IM n°108 La donnée statistique du programme d’Accompagnement Global et Individualisé des Réfugiés – AGIR

15 avril 2024

Le programme d’Accompagnement Global et Individualisé des Réfugiés (AGIR) a pour objectifs d’offrir un suivi et une aide personnalisés vers l’emploi, le logement et l’accès aux droits aux bénéficiaires d’une protection internationale (BPI) signataires du contrat d’intégration républicaine (CIR). AGIR est progressivement déployé depuis décembre 2022 sur l’ensemble des départements de France métropolitaine (hors Corse). Un formulaire de saisie et de suivi des dossiers sur Démarches Simplifiées a été mis à disposition des associations en charge du programme. Les données issues de ce système sont hebdomadairement traitées, apurées, redressées et des tableaux de bord statistiques sont diffusés aux différents acteurs pilotes du programme. À des fins d’analyse et d’évaluation, ces statistiques sont par ailleurs mises en cohérence avec celles de l’Office Français de l’Immigration et de l’Intégration (Ofii).

Auteurs : Alessio RASKINE, Clément SOULIGNAC, DSED
 

En 2022 et 2023, environ 82 000 premiers titres de séjour accordant le statut de réfugié ou de bénéficiaire de la protection subsidiaire ont été délivrés à des bénéficiaires d’une protection internationale (BPI) (Définitions) [1]. Ces bénéficiaires représentent 13 % des primo-délivrances de titres de séjour en 2022 et 2023. En outre, ils présentent un profil différent de celui des autres immigrés [2] : majoritairement des hommes, moins diplômés, plus jeunes, ils sont originaires le plus fréquemment d’Afghanistan, de Guinée ou de Côte d’Ivoire. La migration constitue pour eux une profonde rupture dans leurs trajectoires professionnelle comme résidentielle. Ils éprouvent par ailleurs plus de difficultés dans la maitrise du français. Plus vulnérables, les réfugiés font l’objet de programmes pilotés par l’État avec l’ambition de faciliter leur parcours d’intégration dans la société française.

Afin de systématiser cet accompagnement vers l’emploi et le logement des BPI, la Direction Générale des Étrangers en France (DGEF), avec la délégation interministérielle à l’accueil et à l’intégration des réfugiés (DIAIR), la délégation générale à l’emploi et à la formation professionnelle (DGEFP) et la délégation interministérielle à l’hébergement et à l’accès au logement (DIHAL) déploient depuis 2022 le programme « Accompagnement Global et Individualisé des Réfugiés » (AGIR).

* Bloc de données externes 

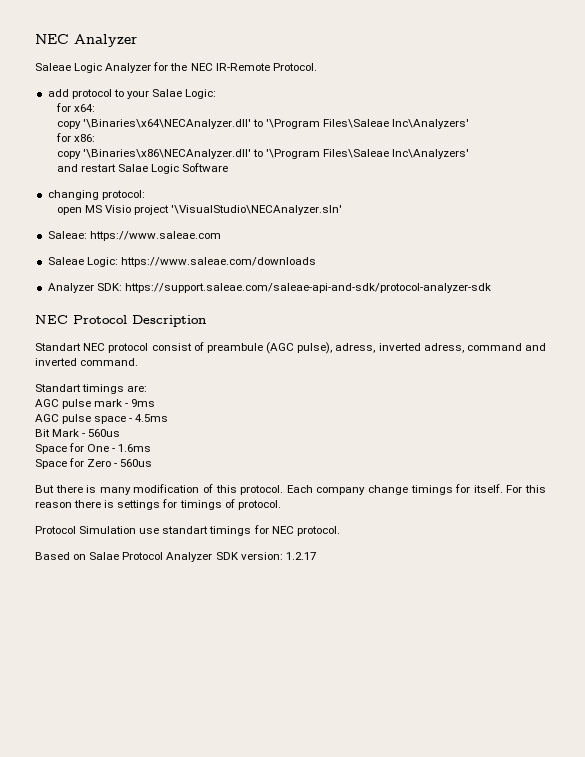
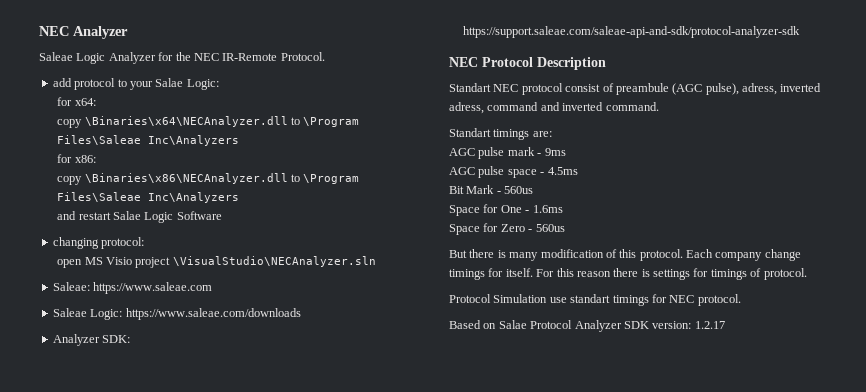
[82,119,470,129] [55,133,95,142] [56,149,470,159] '\Binaries\x64\NECAnalyzer.dll' to '\Program Files\Saleae Inc\Analyzers' // for x86: // copy '\Binaries\x86\NECAnalyzer.dll' to '\Program Files\Saleae Inc\Analyzers' -> [84,116,360,127] [57,135,240,146] [57,154,96,163] [57,173,360,185] [57,192,240,203] \Binaries\x64\NECAnalyzer.dll to \Program Files\Saleae Inc\Analyzers // for x86: // copy \Binaries\x86\NECAnalyzer.dll to \Program Files\Saleae Inc\Analyzers
[170,205,342,215] '\VisualStudio\NECAnalyzer.sln' -> [172,256,376,267] \VisualStudio\NECAnalyzer.sln

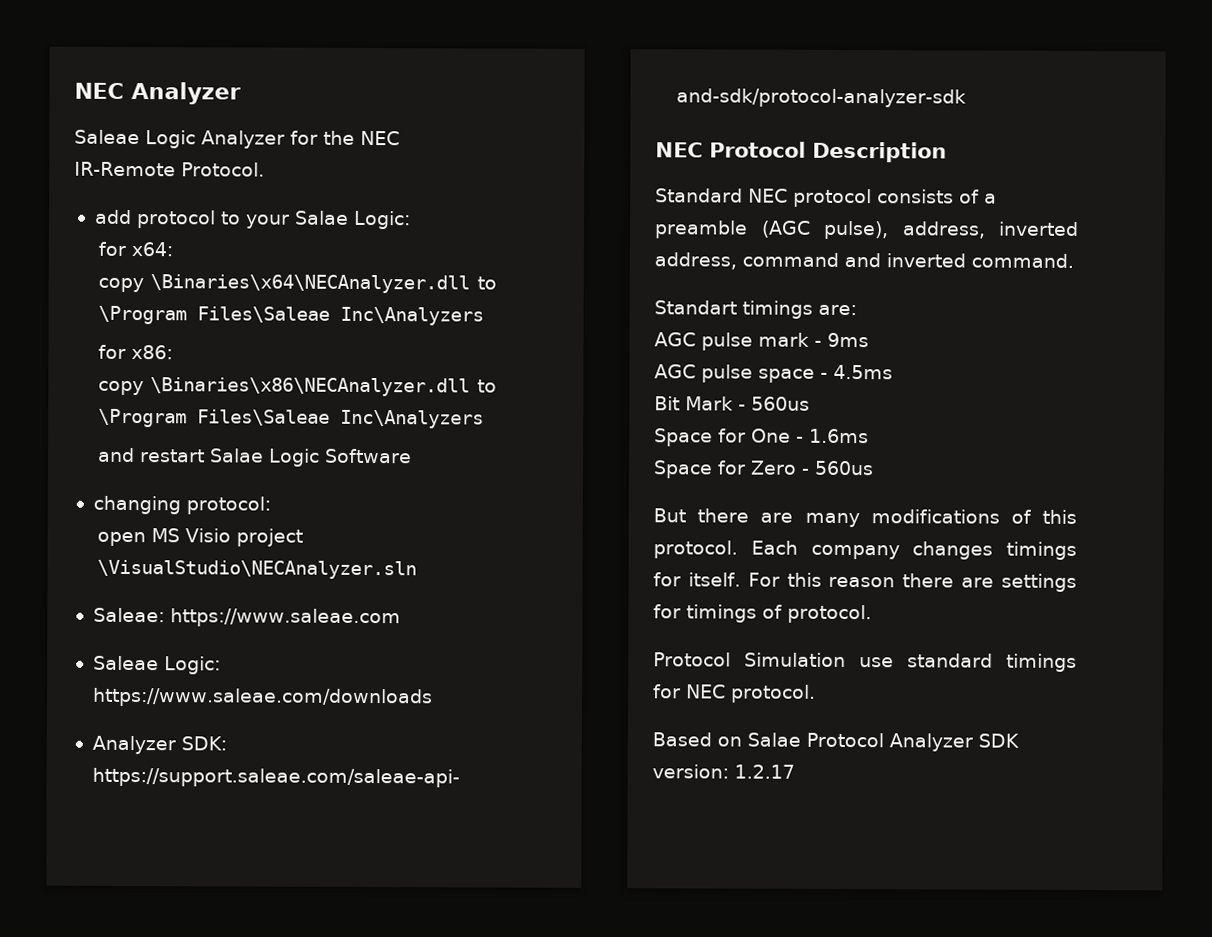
[449,83,491,92] Standart -> [655,188,743,203] Standard
[565,83,822,95] [449,102,484,114] consist of preambule (AGC pulse), adress, inverted adress, -> [877,189,997,204] [654,220,1079,240] [654,252,737,270] consists of a preamble (AGC pulse), address, inverted address,
[497,249,604,261] is many modification -> [760,509,1000,528] are many modifications
[764,249,801,261] change -> [912,541,994,560] changes
[641,269,650,277] is -> [961,577,995,588] are
[570,294,611,303] standart -> [907,653,993,668] standard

Cet accompagnement est proposé aux réfugiés afin de faciliter l’accès à leurs droits (droit au séjour, prestations sociales et familiales, accès à la santé, soutien à la parentalité, accès à un compte bancaire, échange de permis de conduire, ...), de les accompagner vers un logement adapté à leur situation personnelle et familiale, et vers l’emploi ou la formation.

 

Le périmètre et le déploiement du programme AGIR

AGIR se déploie progressivement sur le territoire depuis décembre 2022 et sera effectif sur l’ensemble des départements de France continentale (France métropolitaine hors Corse) en 2024. L’accompagnement est proposé aux BPI signataires du contrat d’intégration républicaine (CIR) (Encadré 1) par l’Office Français de l’Immigration et de l’Intégration (Ofii). Dans chaque département, un guichet unique, dit opérateur, est sélectionné par les autorités locales en réponse à un appel d’offre. Il s’agit dans la majorité des cas d’associations déjà actrices de l’intégration des réfugiés sur les territoires assurant ainsi, avec le déploiement d’AGIR, un parcours d’intégration sans rupture. Un consortium de plusieurs associations a été choisi dans certains cas et plusieurs associations ont la charge du programme sur plus d’un département.

À un instant donné, les BPI éligibles à AGIR sont ceux ayant signé le CIR au cours de l’année ou de l’année précédente et résidant dans un département où AGIR est déployé, soit 34 600 BPI au 31 décembre 2023 (Figure 1). L’entrée dans le programme est volontaire et pour une durée d’accompagnement maximale de 24 mois. L’Ofii oriente les individus vers l’association en charge du programme dans leur département. Fin décembre 2023, AGIR a été déployé dans 50 départements et plus de 15 200 BPI ont été orientés par l’Ofii (Figure 2), en particulier dans le Rhône (1 328 orientés), en Loire-Atlantique (995) et dans le Val-de-Marne (953).


Fig. 1 : Parcours d'un BPI vers le programme AGIR

Parcours d'un BPI vers le programme AGIR
Source : DSED - Ministère de l'Intérieur et des Outre-mer. Ofii.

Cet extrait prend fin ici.